🤖 AI Summary
Prior to this work, the impact of uplink 256-QAM (UL-256QAM) on spectral efficiency, throughput, and TCP latency had not been systematically evaluated in commercial 5G standalone (SA) networks. Method: We conducted end-to-end field measurements across Sub-6 GHz bands, under both static and mobile conditions, and across diverse deployment architectures—enabled by custom baseband firmware that dynamically toggles between UL-256QAM and UL-64QAM. Contribution/Results: Our study demonstrates that Massive MIMO is essential for achieving high UL-256QAM utilization (>50%). Relative to UL-64QAM, UL-256QAM delivers an average 8.22% gain in uplink throughput and reduces mean TCP latency by 7.97 ms under link saturation.
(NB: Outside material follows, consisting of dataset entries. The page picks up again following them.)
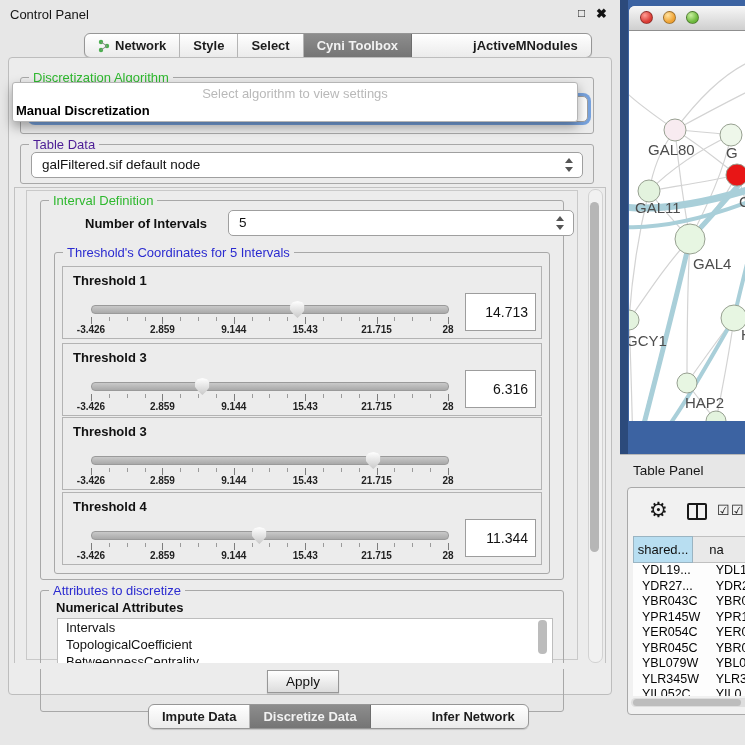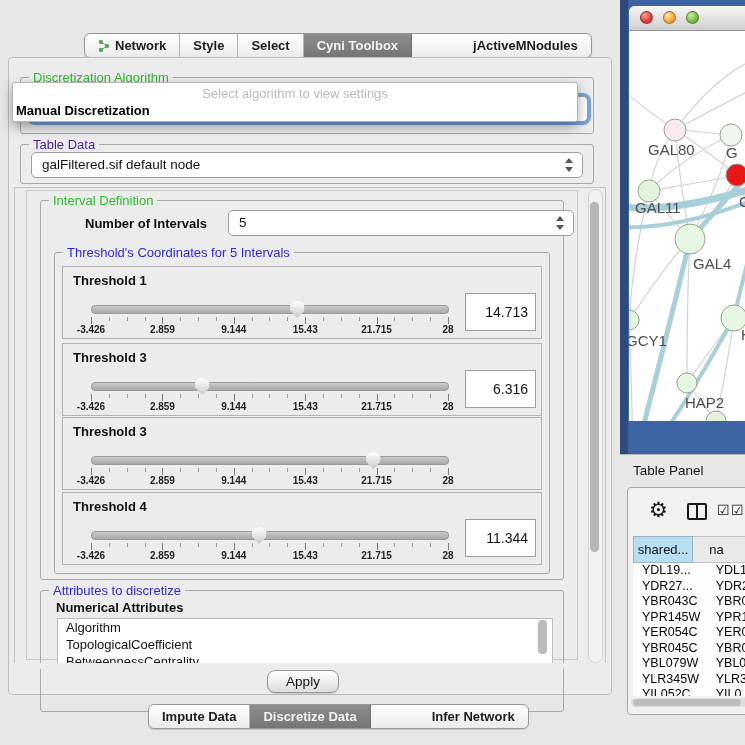"Control Panel" div.abs { html: none -> <div> <span>Control Panel</span> <span>□</span> <span>✖</span> </div> }
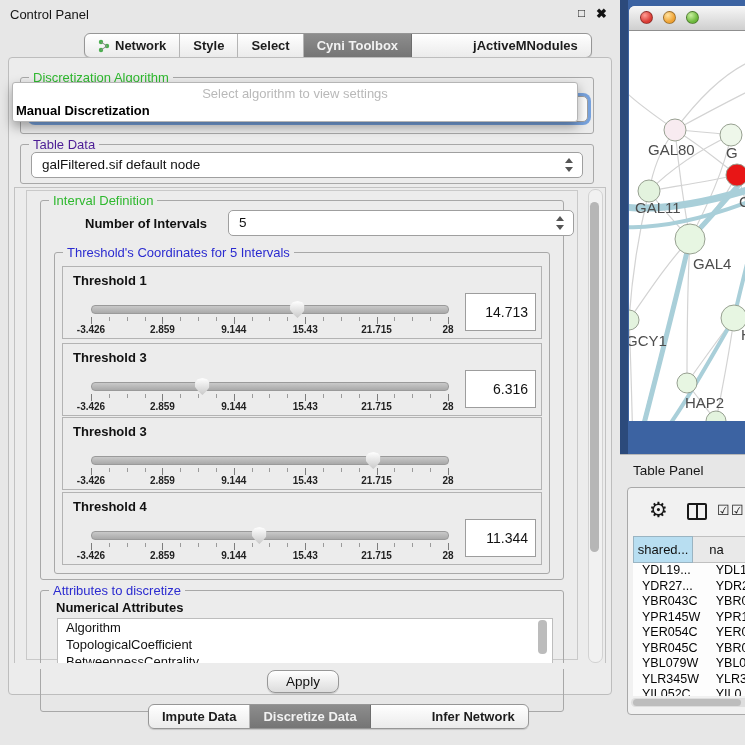"Algorithm" div.litem { text: Algorithm -> Intervals }
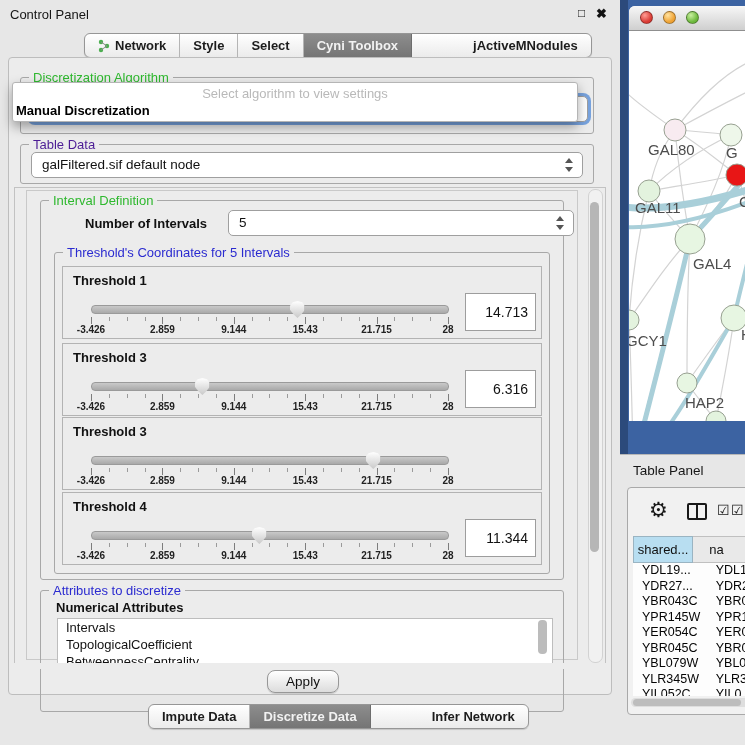"Apply" .apply { border-radius: 8px -> 0 }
This is the first empirical validation of UL-256QAM’s practical viability and performance benefits in live 5G SA deployments, providing critical evidence to guide the rollout of uplink enhancement technologies.
📝 Abstract
While Uplink 256QAM (UL-256QAM) has been introduced since 2016 as a part of 3GPP Release 14, the adoption was quite poor as many Radio Access Network (RAN) and User Equipment (UE) vendors didn't support this feature. With the introduction of 5G, the support of UL-256QAM has been greatly improved due to a big re-haul of RAN by Mobile Network Operators (MNOs). However, many RAN manufacturers charge MNOs for licenses to enable UL-256QAM per cell basis. This led to some MNOs hesitating to enable the feature on some of their gNodeB or cells to save cost.
Since it's known that 256QAM modulation requires a very good channel condition to operate, but UE has a very limited transmission power budget. In this paper, 256QAM utilization, throughput and latency impact from enabling UL-256QAM will be evaluated on commercial 5G Standalone (SA) networks in two countries: Japan and Thailand on various frequency bands, mobility characteristics, and deployment schemes. By modifying the modem firmware, UL-256QAM can be turned off and compared to the conventional UL-64QAM. The results show that UL-256QAM utilization was less than 20% when deployed on a passive antenna network resulting in an average of 8.22% improvement in throughput. However, with Massive MIMO deployment, more than 50% utilization was possible on commercial networks. Furthermore, despite a small uplink throughput gain, enabling UL-256QAM can lower the latency when the link is fully loaded with an average improvement of 7.97 ms in TCP latency observed across various test cases with two TCP congestion control algorithms.